The Seventh Circuit’s Decision
On Sept. 20, 2017, Judge Diane Sykes, writing for a unanimous panel, which also included Judge Frank Easterbrook, author of the Bryne decision, and Chief Judge Diane Wood, issued a decision affirming dismissal of the employee’s action, and pointedly reaffirming the Court’s holding in Byrne that, although a brief period of leave (“a couple of days or even a couple of weeks”) may sometimes be a reasonable accommodation under the ADA, “the term ‘reasonable accommodation’ is expressly limited to those measures that enable a person to work. An employee who needs long-term medical leave cannot work and thus is not a ‘qualified individual’ under the ADA.” The Court went on to note that the EEOC’s position would transform the ADA into a “medical leave entitlement” – which it was never intended to be.
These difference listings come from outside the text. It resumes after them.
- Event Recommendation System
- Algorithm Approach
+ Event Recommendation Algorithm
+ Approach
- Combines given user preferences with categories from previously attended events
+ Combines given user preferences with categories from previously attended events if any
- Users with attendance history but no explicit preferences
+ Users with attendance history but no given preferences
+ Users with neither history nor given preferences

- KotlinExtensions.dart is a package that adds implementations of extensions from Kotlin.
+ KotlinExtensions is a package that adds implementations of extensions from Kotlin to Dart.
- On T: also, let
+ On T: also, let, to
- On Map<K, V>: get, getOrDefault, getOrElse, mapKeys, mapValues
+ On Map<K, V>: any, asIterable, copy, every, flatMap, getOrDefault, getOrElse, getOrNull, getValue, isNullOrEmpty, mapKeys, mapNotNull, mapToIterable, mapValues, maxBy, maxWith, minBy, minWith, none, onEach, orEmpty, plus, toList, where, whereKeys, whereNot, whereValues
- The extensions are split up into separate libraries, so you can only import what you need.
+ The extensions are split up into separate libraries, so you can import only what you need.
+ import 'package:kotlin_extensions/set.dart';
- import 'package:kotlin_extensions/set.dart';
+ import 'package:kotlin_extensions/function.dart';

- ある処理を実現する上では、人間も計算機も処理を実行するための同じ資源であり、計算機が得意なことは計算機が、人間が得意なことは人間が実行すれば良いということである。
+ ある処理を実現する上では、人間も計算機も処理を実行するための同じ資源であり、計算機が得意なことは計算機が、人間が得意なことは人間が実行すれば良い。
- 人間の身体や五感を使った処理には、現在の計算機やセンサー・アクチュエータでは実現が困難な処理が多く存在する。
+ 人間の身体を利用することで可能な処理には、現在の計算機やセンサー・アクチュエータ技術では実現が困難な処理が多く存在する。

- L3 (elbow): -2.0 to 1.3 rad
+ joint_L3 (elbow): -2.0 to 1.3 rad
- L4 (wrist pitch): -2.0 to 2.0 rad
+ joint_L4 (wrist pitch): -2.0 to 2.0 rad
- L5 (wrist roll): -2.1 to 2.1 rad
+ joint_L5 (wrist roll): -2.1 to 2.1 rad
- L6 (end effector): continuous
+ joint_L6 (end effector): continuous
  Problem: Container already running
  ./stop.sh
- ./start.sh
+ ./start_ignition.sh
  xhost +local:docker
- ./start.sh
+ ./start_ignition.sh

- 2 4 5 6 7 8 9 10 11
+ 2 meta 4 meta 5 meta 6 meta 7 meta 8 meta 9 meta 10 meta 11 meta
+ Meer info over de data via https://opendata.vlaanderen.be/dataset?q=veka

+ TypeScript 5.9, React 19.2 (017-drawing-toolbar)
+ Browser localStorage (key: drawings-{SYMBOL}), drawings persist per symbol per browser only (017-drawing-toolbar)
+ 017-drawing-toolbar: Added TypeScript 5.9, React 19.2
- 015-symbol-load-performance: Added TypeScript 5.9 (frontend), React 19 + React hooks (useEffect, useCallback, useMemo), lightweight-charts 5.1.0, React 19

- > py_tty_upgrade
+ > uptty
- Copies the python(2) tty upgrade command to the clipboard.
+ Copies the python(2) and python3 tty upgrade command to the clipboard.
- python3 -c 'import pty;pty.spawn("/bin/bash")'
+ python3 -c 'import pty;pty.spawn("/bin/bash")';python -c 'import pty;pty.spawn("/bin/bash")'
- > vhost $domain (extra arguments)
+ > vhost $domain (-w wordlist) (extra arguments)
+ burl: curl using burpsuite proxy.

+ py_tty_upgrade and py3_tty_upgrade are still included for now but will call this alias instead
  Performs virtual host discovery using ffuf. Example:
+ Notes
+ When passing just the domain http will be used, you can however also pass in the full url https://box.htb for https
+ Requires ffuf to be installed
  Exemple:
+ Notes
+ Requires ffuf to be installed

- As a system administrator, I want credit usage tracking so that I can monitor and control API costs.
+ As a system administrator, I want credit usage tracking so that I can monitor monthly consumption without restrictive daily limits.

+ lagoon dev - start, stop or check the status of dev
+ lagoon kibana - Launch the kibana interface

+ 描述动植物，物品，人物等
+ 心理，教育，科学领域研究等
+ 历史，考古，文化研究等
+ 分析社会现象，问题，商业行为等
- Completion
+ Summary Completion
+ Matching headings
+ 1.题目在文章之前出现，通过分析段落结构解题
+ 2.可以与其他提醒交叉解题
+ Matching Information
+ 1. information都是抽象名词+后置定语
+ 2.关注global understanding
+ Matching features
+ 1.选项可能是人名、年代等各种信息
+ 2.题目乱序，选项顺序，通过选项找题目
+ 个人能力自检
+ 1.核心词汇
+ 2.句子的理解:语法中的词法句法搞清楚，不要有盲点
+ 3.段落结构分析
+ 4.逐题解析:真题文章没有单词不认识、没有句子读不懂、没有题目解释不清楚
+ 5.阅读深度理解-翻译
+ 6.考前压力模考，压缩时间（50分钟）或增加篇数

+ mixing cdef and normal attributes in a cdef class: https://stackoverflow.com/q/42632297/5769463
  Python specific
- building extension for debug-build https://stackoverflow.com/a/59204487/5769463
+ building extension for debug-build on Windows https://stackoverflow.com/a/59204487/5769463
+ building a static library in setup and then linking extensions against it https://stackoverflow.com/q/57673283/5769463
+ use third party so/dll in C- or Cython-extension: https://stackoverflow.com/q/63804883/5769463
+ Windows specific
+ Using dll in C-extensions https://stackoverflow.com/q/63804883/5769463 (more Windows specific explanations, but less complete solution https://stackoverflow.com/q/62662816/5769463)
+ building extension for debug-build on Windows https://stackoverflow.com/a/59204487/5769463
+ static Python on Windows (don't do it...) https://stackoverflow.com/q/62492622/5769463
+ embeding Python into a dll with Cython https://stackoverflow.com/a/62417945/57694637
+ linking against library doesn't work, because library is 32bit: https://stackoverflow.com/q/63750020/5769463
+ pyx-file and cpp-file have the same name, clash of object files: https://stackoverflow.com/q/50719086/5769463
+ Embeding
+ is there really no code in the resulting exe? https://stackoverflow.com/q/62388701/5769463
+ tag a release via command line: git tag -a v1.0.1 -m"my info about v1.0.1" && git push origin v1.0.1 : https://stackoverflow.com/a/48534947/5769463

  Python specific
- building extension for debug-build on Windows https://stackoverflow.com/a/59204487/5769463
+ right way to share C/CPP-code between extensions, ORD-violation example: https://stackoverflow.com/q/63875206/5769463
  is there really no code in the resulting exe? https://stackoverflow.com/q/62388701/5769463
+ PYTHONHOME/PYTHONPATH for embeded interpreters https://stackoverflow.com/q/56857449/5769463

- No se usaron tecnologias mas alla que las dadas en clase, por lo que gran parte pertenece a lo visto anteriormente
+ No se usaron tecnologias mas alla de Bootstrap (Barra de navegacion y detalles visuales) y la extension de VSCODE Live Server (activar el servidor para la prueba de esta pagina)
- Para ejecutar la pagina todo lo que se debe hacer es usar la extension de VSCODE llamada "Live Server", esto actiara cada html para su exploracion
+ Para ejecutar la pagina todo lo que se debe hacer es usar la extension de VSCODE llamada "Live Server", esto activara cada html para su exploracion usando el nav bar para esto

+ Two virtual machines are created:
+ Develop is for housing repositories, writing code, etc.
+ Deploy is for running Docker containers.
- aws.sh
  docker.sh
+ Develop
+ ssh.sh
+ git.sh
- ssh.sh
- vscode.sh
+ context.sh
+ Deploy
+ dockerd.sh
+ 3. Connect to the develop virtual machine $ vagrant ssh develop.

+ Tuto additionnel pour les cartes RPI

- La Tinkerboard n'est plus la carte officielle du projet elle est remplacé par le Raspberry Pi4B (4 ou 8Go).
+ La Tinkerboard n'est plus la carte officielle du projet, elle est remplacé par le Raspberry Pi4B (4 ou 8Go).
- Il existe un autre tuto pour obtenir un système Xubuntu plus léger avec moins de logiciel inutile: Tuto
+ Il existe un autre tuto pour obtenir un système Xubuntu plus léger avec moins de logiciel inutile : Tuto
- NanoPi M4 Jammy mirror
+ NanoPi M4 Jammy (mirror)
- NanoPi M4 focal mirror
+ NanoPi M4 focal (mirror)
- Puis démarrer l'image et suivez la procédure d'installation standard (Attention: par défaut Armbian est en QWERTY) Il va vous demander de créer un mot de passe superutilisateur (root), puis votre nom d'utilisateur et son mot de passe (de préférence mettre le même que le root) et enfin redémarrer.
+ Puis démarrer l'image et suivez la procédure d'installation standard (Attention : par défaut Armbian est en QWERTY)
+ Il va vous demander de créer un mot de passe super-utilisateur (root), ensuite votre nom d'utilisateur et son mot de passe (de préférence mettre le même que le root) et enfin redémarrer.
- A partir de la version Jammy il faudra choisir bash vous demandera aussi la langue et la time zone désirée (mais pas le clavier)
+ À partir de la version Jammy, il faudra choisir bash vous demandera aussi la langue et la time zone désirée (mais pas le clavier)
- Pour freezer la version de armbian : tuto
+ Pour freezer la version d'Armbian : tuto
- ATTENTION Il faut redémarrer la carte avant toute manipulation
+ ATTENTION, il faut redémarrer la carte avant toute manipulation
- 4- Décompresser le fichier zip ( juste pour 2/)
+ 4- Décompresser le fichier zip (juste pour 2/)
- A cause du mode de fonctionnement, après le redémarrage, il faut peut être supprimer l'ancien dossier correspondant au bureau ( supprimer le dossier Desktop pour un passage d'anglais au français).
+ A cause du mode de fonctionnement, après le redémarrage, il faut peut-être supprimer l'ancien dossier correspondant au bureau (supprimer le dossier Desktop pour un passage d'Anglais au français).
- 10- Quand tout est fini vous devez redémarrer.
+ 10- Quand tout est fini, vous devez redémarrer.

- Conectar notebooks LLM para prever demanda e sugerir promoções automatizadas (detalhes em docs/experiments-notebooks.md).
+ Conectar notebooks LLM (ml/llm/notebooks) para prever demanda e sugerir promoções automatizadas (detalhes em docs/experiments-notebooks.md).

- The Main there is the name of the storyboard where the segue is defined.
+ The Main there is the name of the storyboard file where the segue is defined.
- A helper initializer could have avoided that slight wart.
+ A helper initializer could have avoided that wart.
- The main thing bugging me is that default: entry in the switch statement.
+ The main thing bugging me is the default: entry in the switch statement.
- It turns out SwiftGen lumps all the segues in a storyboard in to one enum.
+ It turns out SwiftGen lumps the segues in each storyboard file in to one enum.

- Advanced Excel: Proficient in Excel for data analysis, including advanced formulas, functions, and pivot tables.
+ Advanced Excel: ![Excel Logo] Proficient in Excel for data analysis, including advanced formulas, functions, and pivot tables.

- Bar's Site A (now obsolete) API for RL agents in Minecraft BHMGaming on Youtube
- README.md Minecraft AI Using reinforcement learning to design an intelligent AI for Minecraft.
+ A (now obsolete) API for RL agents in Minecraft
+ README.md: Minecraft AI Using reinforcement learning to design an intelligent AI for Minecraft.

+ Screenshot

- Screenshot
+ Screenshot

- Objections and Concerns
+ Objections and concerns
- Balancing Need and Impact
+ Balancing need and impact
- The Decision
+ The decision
The employee’s attorneys and the EEOC argued that an extended leave of a “definite and time-limited duration” should be considered a “reasonable accommodation” because it would be “effective” in allowing the employee to (eventually) perform the essential functions of his job. The Court rejected this approach, and instead agreed with the employer’s position, based on the U.S. Supreme Court’s response to this same argument in U.S. Airways v. Barnett, that “in ordinary English, the word ‘reasonable’ does not mean ‘effective.’ It is the word ‘accommodation,’ not the word ‘reasonable,’ that conveys the need for effectiveness. … An effective accommodation could prove unreasonable.”
Although the Severson Court seemed to suggest that requested leaves of more than two weeks might not be “reasonable accommodations,” employers should be wary. In Haschmann v. Time Warner Entertainment, a case mentioned in the decision, another panel of the court found that a request for leave of two to four weeks should have been deemed a request for “reasonable accommodation.”
Severson makes it clear that an employee requiring a leave of two months or longer will notbe considered a “qualified individual with disability” subject to protection under the ADA. However, Haschmann suggests that a leave of two to four weeks should be deemed a “reasonable accommodation.” What about leaves of four to seven weeks?
Future litigants will inevitably argue that the repeated references in Bryne and Severson to “multi-month” leaves as not being “reasonable accommodations” suggest that any request for a leave of less than eight weeks should be considered “reasonable.” While it is doubtful the panel that decided Severson would agree, this issue will await resolution in future litigation.
The Severson decision also has significant national implications because the Seventh Circuit is the first federal circuit court to establish a “bright-line” test for periods of leave that will not be considered as reasonable accommodations based on the theory that “an employee who needs long-term medical leave cannot work and thus is not a ‘qualified individual’ under the ADA.” (This is probably why the EEOC filed an amicus brief in this action.) However, the Third, Fourth, Tenth, and Eleventh Circuits have similarly held that “reasonable accommodations” are those which “presently or in the immediate future” enable the employee to perform the essential functions of the job.
It is likely that these courts, and perhaps others, if presented with the issue, will follow the Seventh Circuit’s lead in holding that multi-month leaves of absence are not reasonable accommodations under the ADA.